It would take the faith of Ivana and her husband Ivitza to endure the next eight years of pain, watching their son suffer from a malady that could have been fixed in a day in Cincinnati.

Ivan was born with Hirschsprung's Disease. It's a rare disorder that affects one in 4,000 children. Missing nerve cells in his intestine meant he couldn't expel his waste normally. He'd need surgery to survive.

The Voloders left their small town in Bosnia and Herzegovina for nearby Sarajevo, where Ivan underwent the first of many surgeries. But instead of fixing the problem, an expert who's reviewed the case says surgeons made errors that left Ivan fighting for his life with severe infections.

Ivana remembers praying one night as she watched him suffer with high fever: "Please, Lord, either take him or leave him to me but help him. Help me."

The next day Ivan's fever broke. But the damage from the surgery was done. Not only would Ivan be in diapers for life, doctors told Ivana, but now he had new complications that allowed the waste to expel from multiple locations constantly and uncontrollably. He would grow up afraid of children’s taunts and adults’ pity.

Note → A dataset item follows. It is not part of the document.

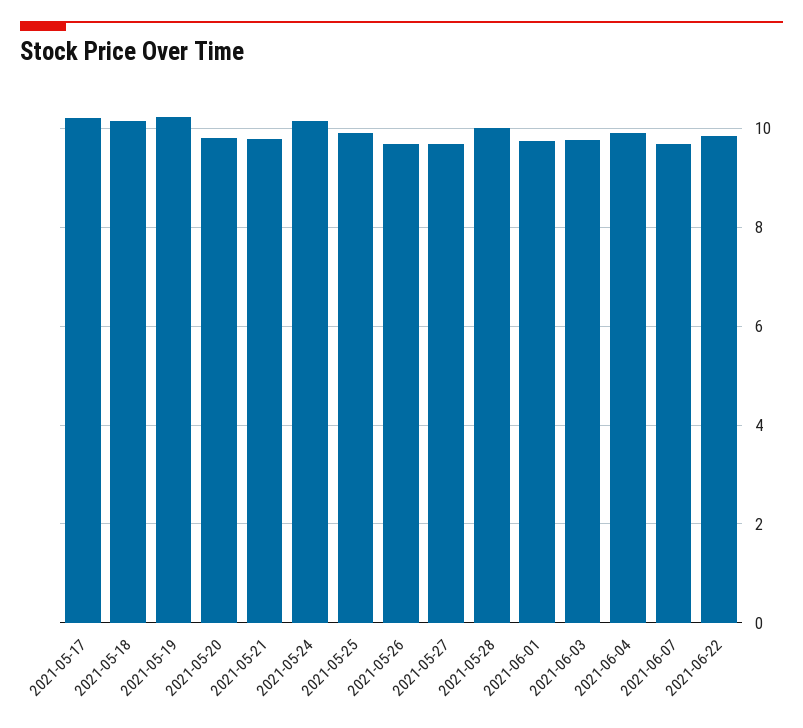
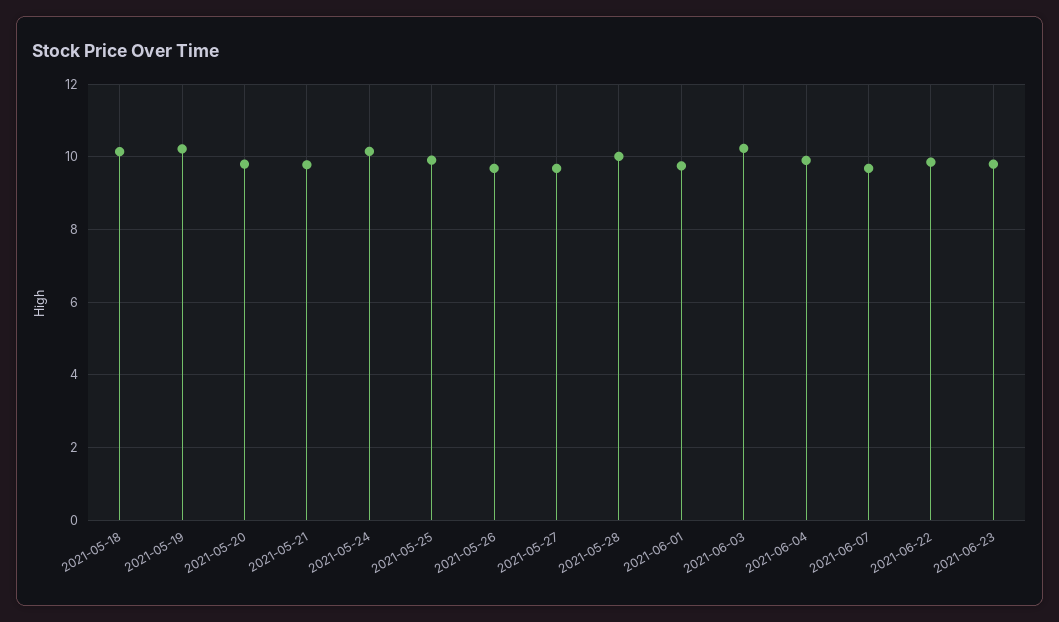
2021-05-17: 10.2 -> none
2021-06-03: 9.8 -> 10.2
2021-06-23: none -> 9.8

Ivana's faith wouldn't break. She researched and found there was one doctor, an expert on Hirschsprung's Disease, who had developed a groundbreaking surgery to replace the defective lower intestine with the upper portion that works, oftentimes restoring normal functioning.

That doctor was Alberto Pena, Mexican-born and trained but now practicing as a pediatric surgeon at Cincinnati Children's Hospital Colorectal Center for Children.

For the Voloders, Cincinnati seemed an impossible journey away. That's when the Order of Malta stepped in.

The Knights of Malta formed during the Crusades in Jerusalem. They began as a monastic community and claim to have built the world's first hospital. In time they were forced out of Jerusalem and their subsequent home in Malta. Today, they’re based in Rome, a Sovereign Order with its own government, diplomatic relations with 99 countries and Permanent Observer status at the United Nations.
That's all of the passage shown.